*** Opening of Records provided ***

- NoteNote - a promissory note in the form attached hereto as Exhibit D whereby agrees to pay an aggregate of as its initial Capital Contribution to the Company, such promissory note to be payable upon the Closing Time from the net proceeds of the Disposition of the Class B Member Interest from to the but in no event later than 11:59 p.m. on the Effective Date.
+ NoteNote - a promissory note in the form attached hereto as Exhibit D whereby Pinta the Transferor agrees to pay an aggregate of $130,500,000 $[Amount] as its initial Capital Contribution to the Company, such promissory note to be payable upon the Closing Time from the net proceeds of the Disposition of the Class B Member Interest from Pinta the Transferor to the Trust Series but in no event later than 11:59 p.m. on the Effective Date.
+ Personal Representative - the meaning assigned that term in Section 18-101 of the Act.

*** Close of Records provided ***
*** Opening of Records provided ***

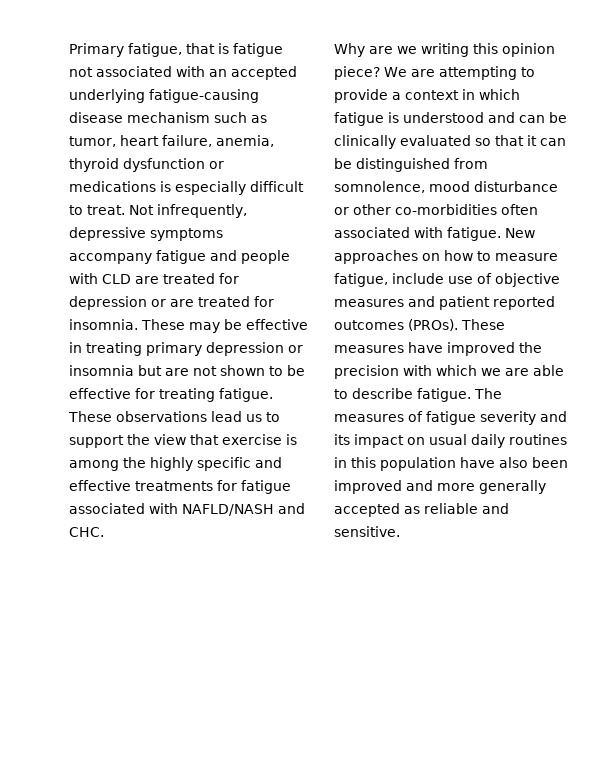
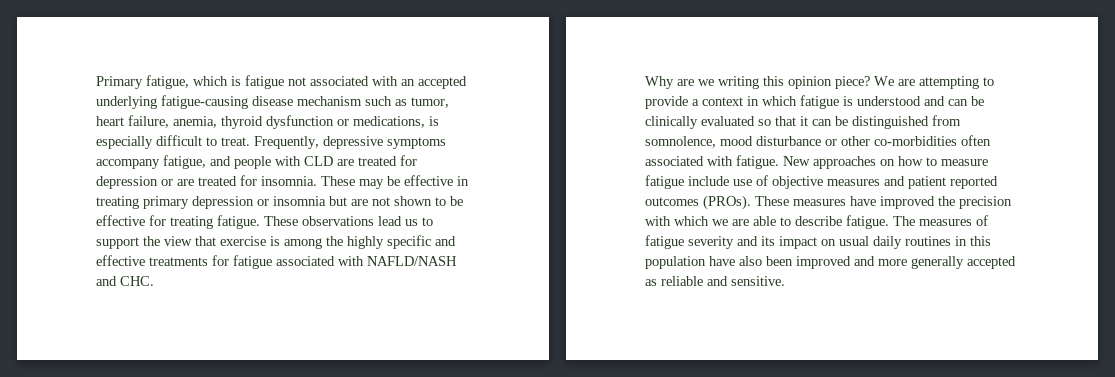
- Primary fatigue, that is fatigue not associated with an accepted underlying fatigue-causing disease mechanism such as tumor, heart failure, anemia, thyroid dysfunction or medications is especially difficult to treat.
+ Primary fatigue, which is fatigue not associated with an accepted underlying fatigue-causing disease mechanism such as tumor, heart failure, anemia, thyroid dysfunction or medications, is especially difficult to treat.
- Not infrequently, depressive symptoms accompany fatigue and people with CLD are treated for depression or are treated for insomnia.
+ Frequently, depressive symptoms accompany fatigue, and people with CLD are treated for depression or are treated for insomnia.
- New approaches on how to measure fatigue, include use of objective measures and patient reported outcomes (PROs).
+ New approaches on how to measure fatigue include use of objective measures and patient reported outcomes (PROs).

*** Close of Records provided ***

Assignment:
Return each line of the records above in which the word "measure" occurs.

Exercise response:
- New approaches on how to measure fatigue, include use of objective measures and patient reported outcomes (PROs).
+ New approaches on how to measure fatigue include use of objective measures and patient reported outcomes (PROs).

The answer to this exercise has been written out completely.